To do -> Among the lines below, restate word for word only those from the line with "(324, 243) // -> (112, 200) none" through the line with "(219, 611) none -> (184, 398) //", with both end lines kept.

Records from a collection
────────────────────────────────────────
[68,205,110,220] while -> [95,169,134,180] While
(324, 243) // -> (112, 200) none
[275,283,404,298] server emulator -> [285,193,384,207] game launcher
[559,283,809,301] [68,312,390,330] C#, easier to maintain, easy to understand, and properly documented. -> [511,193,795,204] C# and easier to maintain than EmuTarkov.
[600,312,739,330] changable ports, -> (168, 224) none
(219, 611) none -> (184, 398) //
────────────────────────────────────────
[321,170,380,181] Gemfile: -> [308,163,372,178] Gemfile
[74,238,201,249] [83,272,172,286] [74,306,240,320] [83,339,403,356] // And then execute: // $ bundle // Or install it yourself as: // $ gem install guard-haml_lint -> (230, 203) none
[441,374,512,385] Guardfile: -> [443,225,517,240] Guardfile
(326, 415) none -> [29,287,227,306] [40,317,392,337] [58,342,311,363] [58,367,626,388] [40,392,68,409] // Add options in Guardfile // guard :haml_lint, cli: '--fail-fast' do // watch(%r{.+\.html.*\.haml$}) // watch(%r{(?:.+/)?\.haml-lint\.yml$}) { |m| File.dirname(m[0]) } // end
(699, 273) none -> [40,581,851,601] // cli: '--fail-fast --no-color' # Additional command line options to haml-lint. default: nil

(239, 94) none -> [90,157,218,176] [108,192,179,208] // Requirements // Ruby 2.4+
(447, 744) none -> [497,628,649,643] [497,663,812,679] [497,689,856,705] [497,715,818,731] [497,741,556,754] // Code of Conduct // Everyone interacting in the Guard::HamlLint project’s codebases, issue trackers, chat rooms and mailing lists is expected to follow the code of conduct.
────────────────────────────────────────
Expected answer ->
(324, 243) // -> (112, 200) none
[275,283,404,298] server emulator -> [285,193,384,207] game launcher
[559,283,809,301] [68,312,390,330] C#, easier to maintain, easy to understand, and properly documented. -> [511,193,795,204] C# and easier to maintain than EmuTarkov.
[600,312,739,330] changable ports, -> (168, 224) none
(219, 611) none -> (184, 398) //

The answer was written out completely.